An overnight ECMWF or GFS model update shifting the Amsterdam maximum forecast away from 17°C would trigger the sharpest repricing. Early morning observed temperatures on June 9 would also move the market in the hours before resolution.

When does this market resolve?

Resolution is set for June 9, 2026 at 12:00 UTC. The contract settles on the highest recorded temperature in Amsterdam on that date, as reported by the designated resolution source.

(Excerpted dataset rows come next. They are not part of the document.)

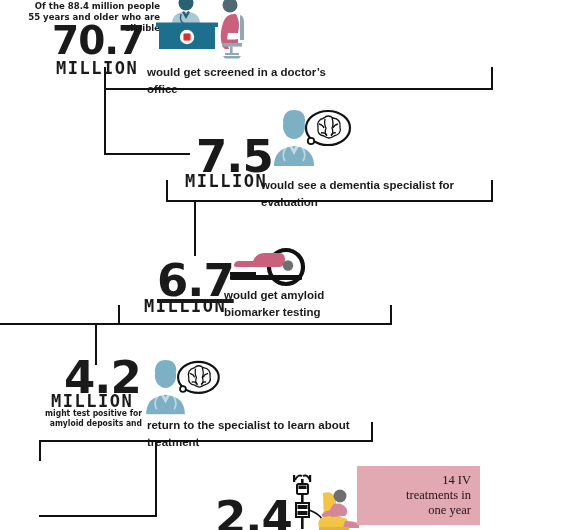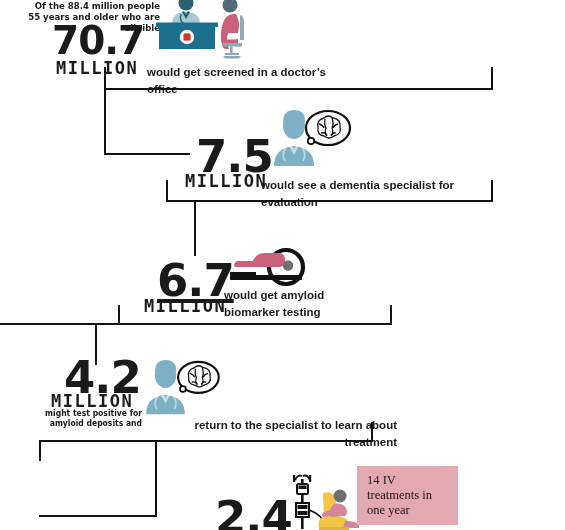--- a/index.html
+++ b/index.html
@@ -214,21 +214,21 @@
     <div class="hline" style="left:0px; top:323px; width:96px;"></div>
   </div>
 
   <div class="bignum" style="left:64px; top:355px; font-size:45px;">4.2</div>
 
   <div class="millword" style="left:51px; top:393px; font-size:17px; letter-spacing:1.5px;">MILLION</div>
 
   <div class="sublabel" style="left:30px; top:408px; width:112px;">might test positive for
 amyloid deposits and</div>
 
-  <div class="caption" style="left:147px; top:417px; width:250px;text-align:right;">return to the specialist to learn about treatment</div>
+  <div class="caption" style="left:147px; top:417px; width:250px;">return to the specialist to learn about treatment</div>
 
   <div class="icon" style="left:139px; top:358px;">
     <svg width="84" height="60" viewBox="0 0 84 62">
       <ellipse cx="26" cy="18" rx="11" ry="13" fill="#7db0c4"></ellipse>
       <path d="M15 15 q0 -13 11 -13 q12 0 11 13 q-3 -6 -11 -6 q-8 0 -11 6 z" fill="#7db0c4"></path>
       <path d="M6 58 q0 -18 20 -20 q20 2 20 20 z" fill="#7db0c4"></path>
       <path d="M21 38 l5 9 l5 -9 l-2 -2 l-3 5 l-3 -5 z" fill="#ffffff" opacity="0.55"></path>
       <path d="M18 39 q-5 8 -1 14" stroke="#ffffff" stroke-width="1.8" fill="none" opacity="0.5"></path>
       <path d="M34 39 q5 8 1 14" stroke="#ffffff" stroke-width="1.8" fill="none" opacity="0.5"></path>
       <ellipse cx="60" cy="20" rx="21" ry="16" fill="#ffffff" stroke="#111" stroke-width="2.2"></ellipse>
@@ -283,17 +283,17 @@
       <path d="M51 31 q8 -2 12 4 q3 5 -1 8 l-14 1 q-3 -8 3 -13 z" fill="#d4879a"></path>
 
       <path d="M48 37 q-7 1 -9 4 q-1 3 2 3 l10 -2 z" fill="#d4879a"></path>
 
       <path d="M62 48 q10 0 14 3 l0 4 l-16 0 z" fill="#d4879a"></path>
 
       <path d="M36 54 l30 0 l0 3 l-30 0 z" fill="#e0b43a"></path>
     </svg>
   </div>
 
-  <div class="callout" style="left:357px; top:466px; width:101px;">14 IV
+  <div class="callout" style="left:357px; top:466px; width:123px;text-align:right;">14 IV
 treatments in
 one year</div>
 
 </div>
 
 </body></html>

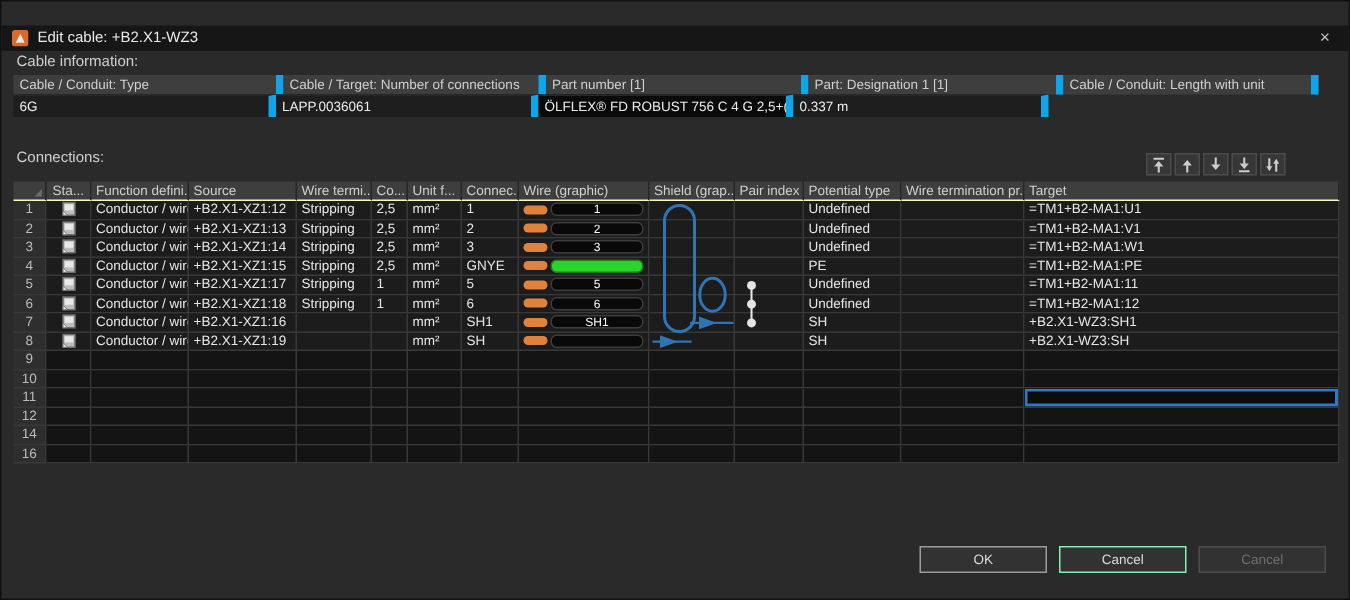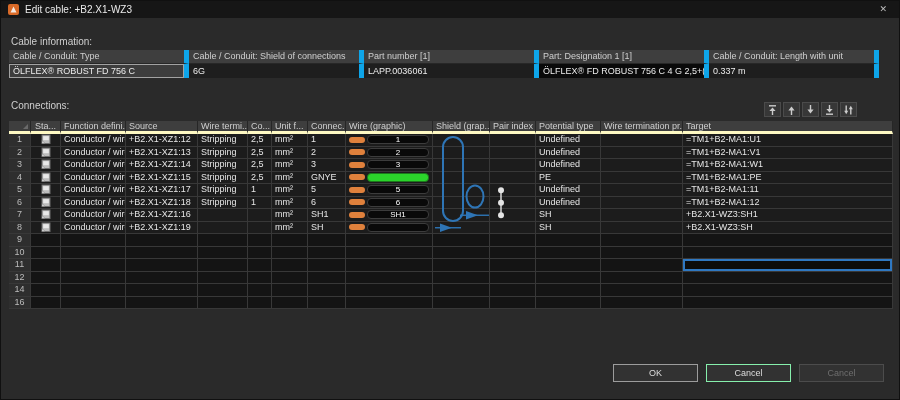--- a/index.html
+++ b/index.html
@@ -1,20 +1,20 @@
 <!DOCTYPE html>
 <html style="--accent-orange: #e0813c; --wire-green: #2bd42b; --shield-blue: #2e75b6; --selection-blue: #2f78c2;"><head>
 <meta charset="utf-8">
 <style>
   html,body{margin:0;padding:0;background:#1a1a1a;}
   .dialog{position:relative;width:900px;height:400px;background:#2a2a2a;
     font-family:"Liberation Sans",sans-serif;color:#e0e0e0;overflow:hidden;
     border:1px solid #101010;box-sizing:border-box;}
   
-  .titlebar{position:absolute;top:0;left:0;right:0;height:17px;background:#161616;
+  .titlebar{position:absolute;top:16px;left:0;right:0;height:17px;background:#161616;
     display:flex;align-items:center;padding:0 7px;gap:6px;}
   .logo{width:11px;height:11px;flex:none;display:flex;}
   .title{font-size:10px;color:#eaeaea;white-space:nowrap;}
   .close{margin-left:auto;color:#bdbdbd;font-size:9px;padding:0 5px;cursor:pointer;line-height:17px;}
   .section-label{position:absolute;left:10px;font-size:10px;color:#cfcfcf;}
   
   .cableinfo{position:absolute;left:8px;top:49px;width:870px;}
   .ci-row{display:flex;}
   .ci-cell{box-sizing:border-box;height:13px;line-height:13px;font-size:9px;padding:0 4px;
     overflow:hidden;white-space:nowrap;border-right:5px solid #0ea5e9;}
@@ -29,21 +29,21 @@
     display:flex;align-items:center;justify-content:center;cursor:pointer;}
   .tb-stroke{stroke:#cccccc;fill:none;stroke-width:1.4;}
   .tb-fill{fill:#cccccc;stroke:none;}
   
   .grid{position:absolute;left:8px;top:120px;width:884px;}
   .grow{display:flex;height:12.5px;box-sizing:border-box;}
   .grow.head{height:13px;}
   .gcell{box-sizing:border-box;border-right:1px solid #383838;border-bottom:1px solid #383838;
     font-size:9px;line-height:11px;padding:0 3px;white-space:nowrap;overflow:hidden;
     display:flex;align-items:center;}
-  .ghead{background:#3e3e3e;color:#cfcfcf;border-right:1px solid #262626;border-bottom:3px solid #fef9c3;}
+  .ghead{background:#3e3e3e;color:#cfcfcf;border-right:1px solid #262626;border-bottom:1px solid #fef9c3;}
   .corner{position:relative;}
   .corner:after{content:"";position:absolute;right:2px;bottom:2px;width:0;height:0;
     border-left:5px solid transparent;border-bottom:5px solid #6a6a6a;}
   .gbody{background:#141414;color:#e6e6e6;}
   .gbody.filled{background:#1c1c1c;}
   .rownum{background:#2e2e2e;color:#bcbcbc;justify-content:center;padding:0;}
   .c0{width:22px;flex:none}.c1{width:30px;flex:none;justify-content:center}
   .c2{width:65px;flex:none}.c3{width:72px;flex:none}.c4{width:50px;flex:none}
   .c5{width:24px;flex:none}.c6{width:36px;flex:none}.c7{width:38px;flex:none}
   .c8{width:87px;flex:none}.c9{width:57px;flex:none}.c10{width:46px;flex:none}
@@ -86,27 +86,26 @@
     </span>
     <span class="title">Edit cable: +B2.X1-WZ3</span>
     <span class="close">✕</span>
   </div>
 
   <div class="section-label" style="top:35px">Cable information:</div>
 
   <div class="cableinfo">
     <div class="ci-row">
         <div class="ci-cell ci-head ciw0">Cable / Conduit: Type</div>
-        <div class="ci-cell ci-head ciw1">Cable / Conduit: Shield of connections</div>
+        <div class="ci-cell ci-head ciw1">Cable / Target: Number of connections</div>
         <div class="ci-cell ci-head ciw2">Part number [1]</div>
         <div class="ci-cell ci-head ciw3">Part: Designation 1 [1]</div>
         <div class="ci-cell ci-head ciw4">Cable / Conduit: Length with unit</div>
       </div>
     <div class="ci-row">
-        <div class="ci-cell ci-val ciw0 focused">ÖLFLEX® ROBUST FD 756 C</div>
         <div class="ci-cell ci-val ciw1">6G</div>
         <div class="ci-cell ci-val ciw2">LAPP.0036061</div>
         <div class="ci-cell ci-val ciw3 dark">ÖLFLEX® FD ROBUST 756 C 4 G 2,5+(2x1)</div>
         <div class="ci-cell ci-val ciw4">0.337 m</div>
       </div>
   </div>
 
   <div class="section-label" style="top:99px">Connections:</div>
 
   <div class="toolbar">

Is the volume reliable enough to trust this price?

Total volume of $9,498 is modest, placing this in the medium-conviction range. Liquidity of $25,002 is healthy relative to volume, but a single large trade or a surprise forecast update could move the price sharply given the thin total market size.

Market Resolved Outcome: YES
Final Price 100%
Settled Jun 9, 2026
Duration 2 days

Resolution Analysis

Forecast Models Lock In Seventeen

If the overnight ECMWF and GFS runs both confirm a 17°C maximum for Amsterdam on June 9, trader conviction will concentrate sharply on this outcome. The implied probability could push well above 60% as early morning observations begin to track in line with model guidance, pulling capital from the 16°C and 18°C contracts.

Cloud Cover Clips the Peak

A stalled frontal system or unexpected morning cloud cover over central Netherlands could cap afternoon heating at 16°C or lower. If early June 9 temperatures at De Bilt track a degree below forecast, the 17°C contract would reprice sharply downward before the noon UTC resolution cutoff.

Afternoon Sunshine Pushes to Eighteen

If Atlantic high pressure builds faster than modeled, afternoon temperatures in Amsterdam could overshoot to 18°C. The 18°C contract would gain rapidly on any model update showing stronger surface heating, pulling implied probability away from the 17°C outcome in the final hours before resolution.

Observation Data Arrives Early

Dutch meteorological stations sometimes publish near-real-time temperature data well before official daily summaries. If traders gain early access to June 9 morning readings that clearly point toward or away from 17°C, this thin-volume market could move dramatically in minutes, long before the noon UTC resolution.

Key macro factor: Early June Atlantic weather patterns across northwestern Europe are increasingly variable under long-term warming trends, widening the day-to-day spread in daily maximum temperatures for cities like Amsterdam.

Market Timeline

Jun 7, 2026, 4:06 AM
Market Created
Jun 7, 2026, 4:28 AM
Event Start
Jun 7, 2026, 4:44 AM
Market Opened
Jun 9, 2026
Market Resolution

Probabilities shown are market-implied and not predictions or recommendations. This content is for informational purposes only.